**Aim of the task**
Check each line of the material below for "Gota", then copy the ones that contain it.

**Input data**
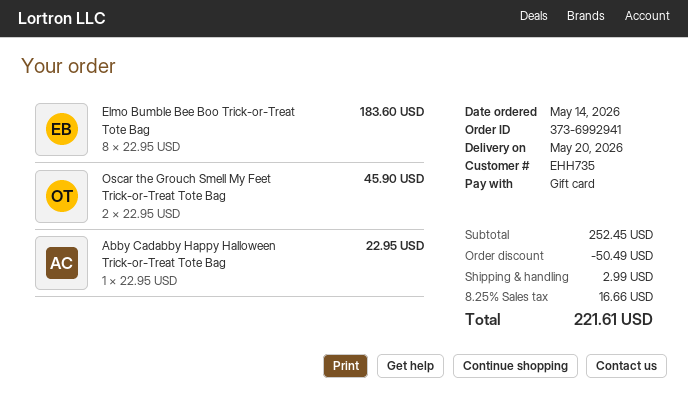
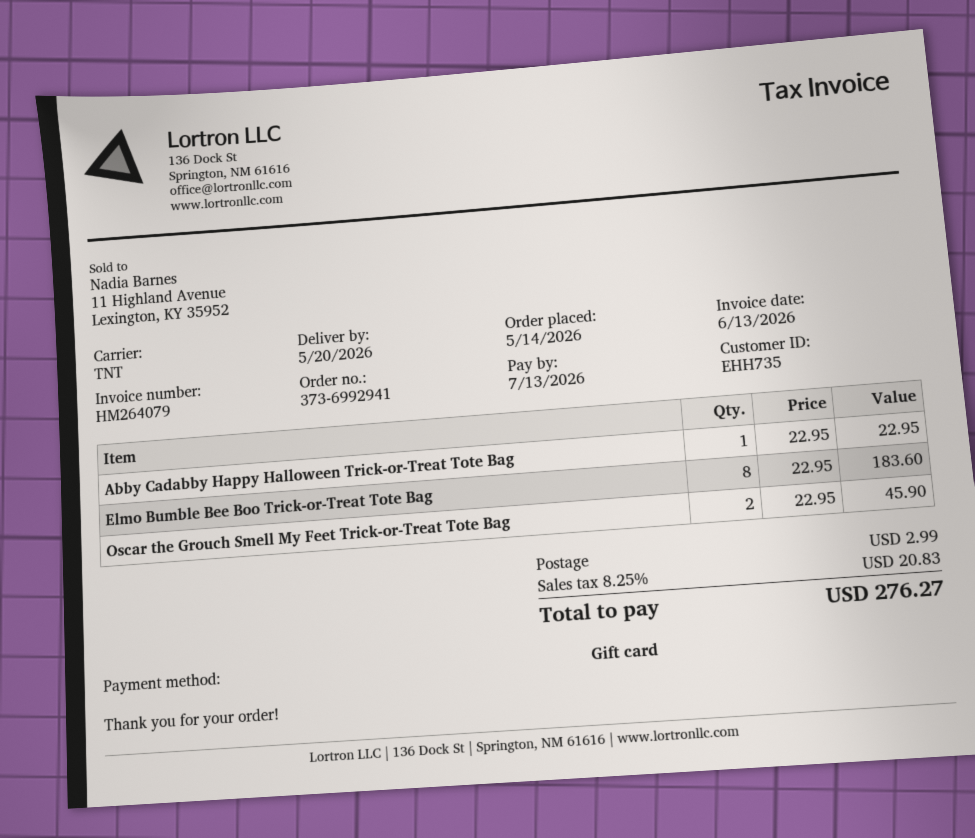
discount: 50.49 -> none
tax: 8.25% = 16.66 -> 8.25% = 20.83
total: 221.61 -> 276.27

* * *

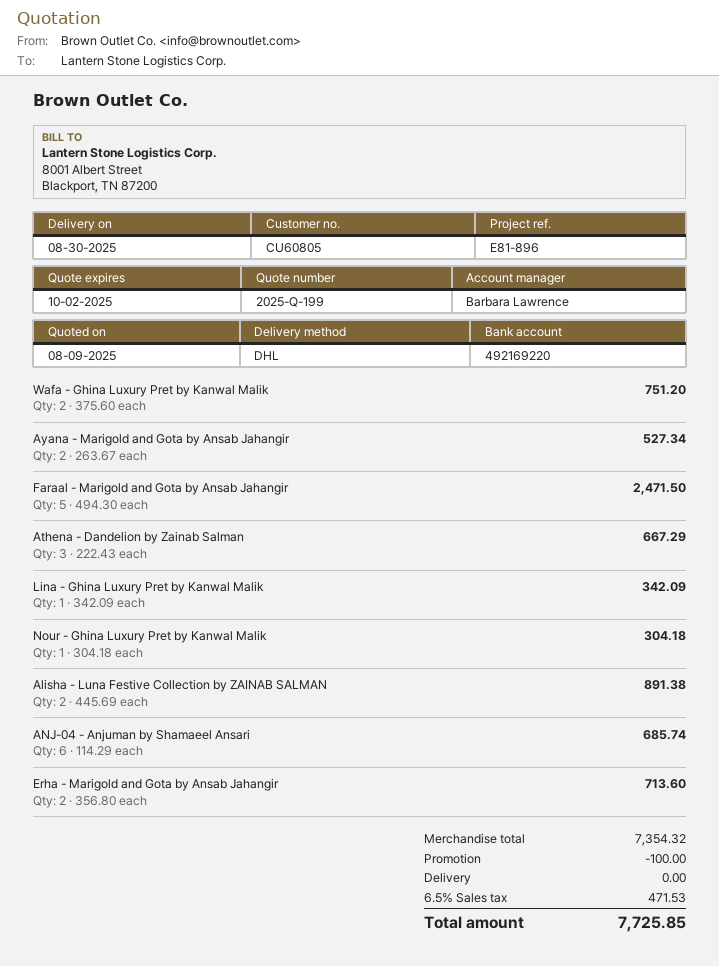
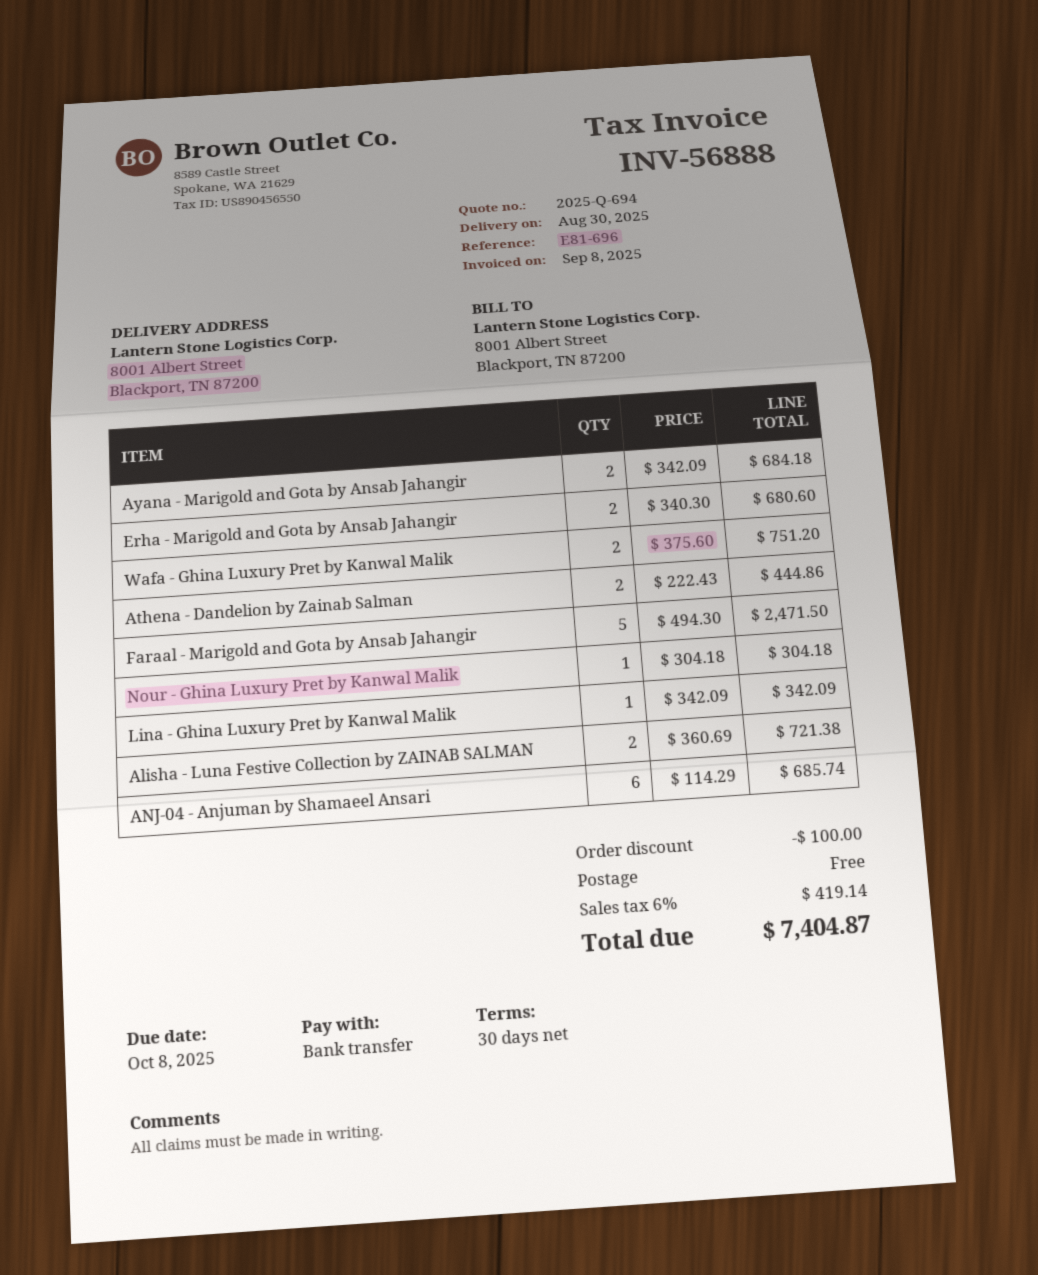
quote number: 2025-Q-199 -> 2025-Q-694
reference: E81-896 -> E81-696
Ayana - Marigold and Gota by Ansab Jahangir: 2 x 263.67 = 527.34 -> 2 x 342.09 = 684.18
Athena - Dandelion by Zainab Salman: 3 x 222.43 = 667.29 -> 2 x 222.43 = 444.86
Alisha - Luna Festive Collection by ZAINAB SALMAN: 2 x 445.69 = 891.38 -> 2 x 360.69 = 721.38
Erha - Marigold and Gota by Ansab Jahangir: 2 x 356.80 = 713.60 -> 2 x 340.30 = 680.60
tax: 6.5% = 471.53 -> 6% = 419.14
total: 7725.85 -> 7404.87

* * *

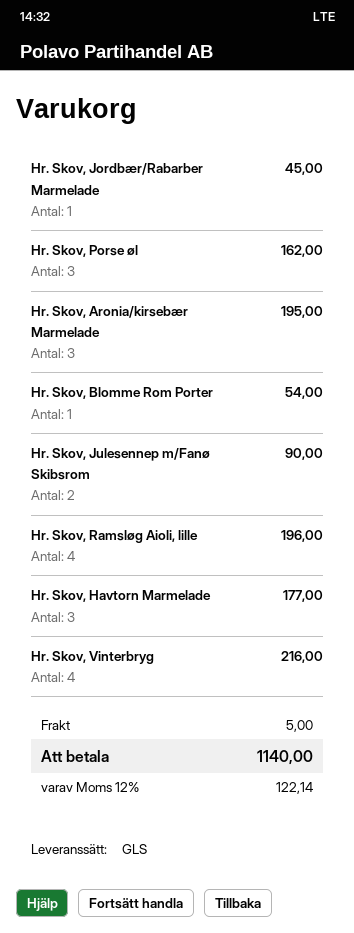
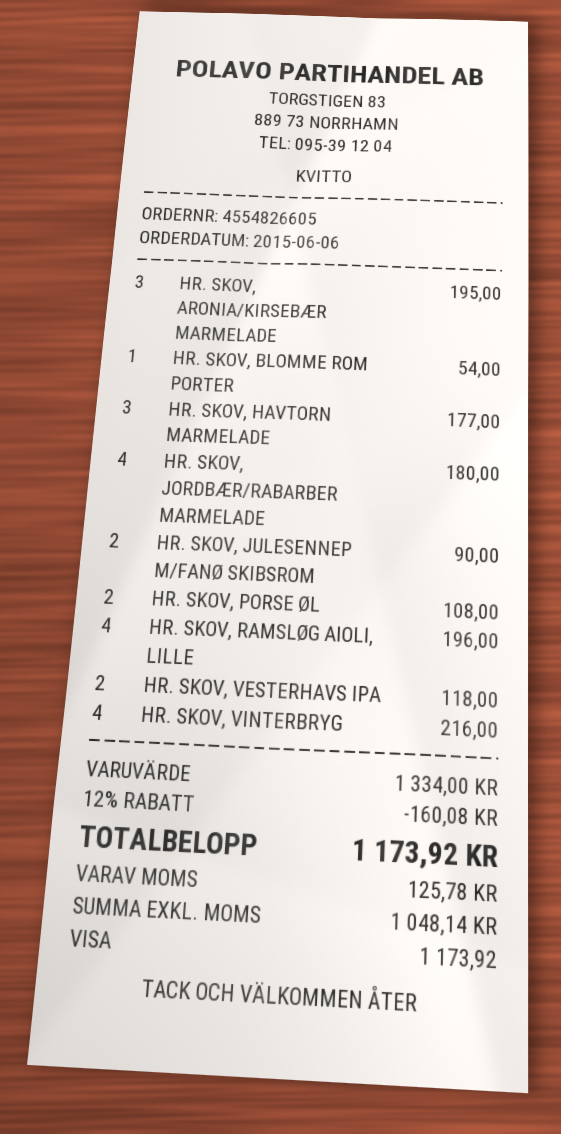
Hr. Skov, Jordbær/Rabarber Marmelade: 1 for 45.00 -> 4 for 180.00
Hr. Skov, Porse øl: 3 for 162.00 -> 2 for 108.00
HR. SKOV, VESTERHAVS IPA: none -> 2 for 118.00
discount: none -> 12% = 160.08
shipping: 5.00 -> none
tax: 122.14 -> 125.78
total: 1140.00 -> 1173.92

**Written response**
Ayana - Marigold and Gota by Ansab Jahangir: 2 x 263.67 = 527.34 -> 2 x 342.09 = 684.18
Erha - Marigold and Gota by Ansab Jahangir: 2 x 356.80 = 713.60 -> 2 x 340.30 = 680.60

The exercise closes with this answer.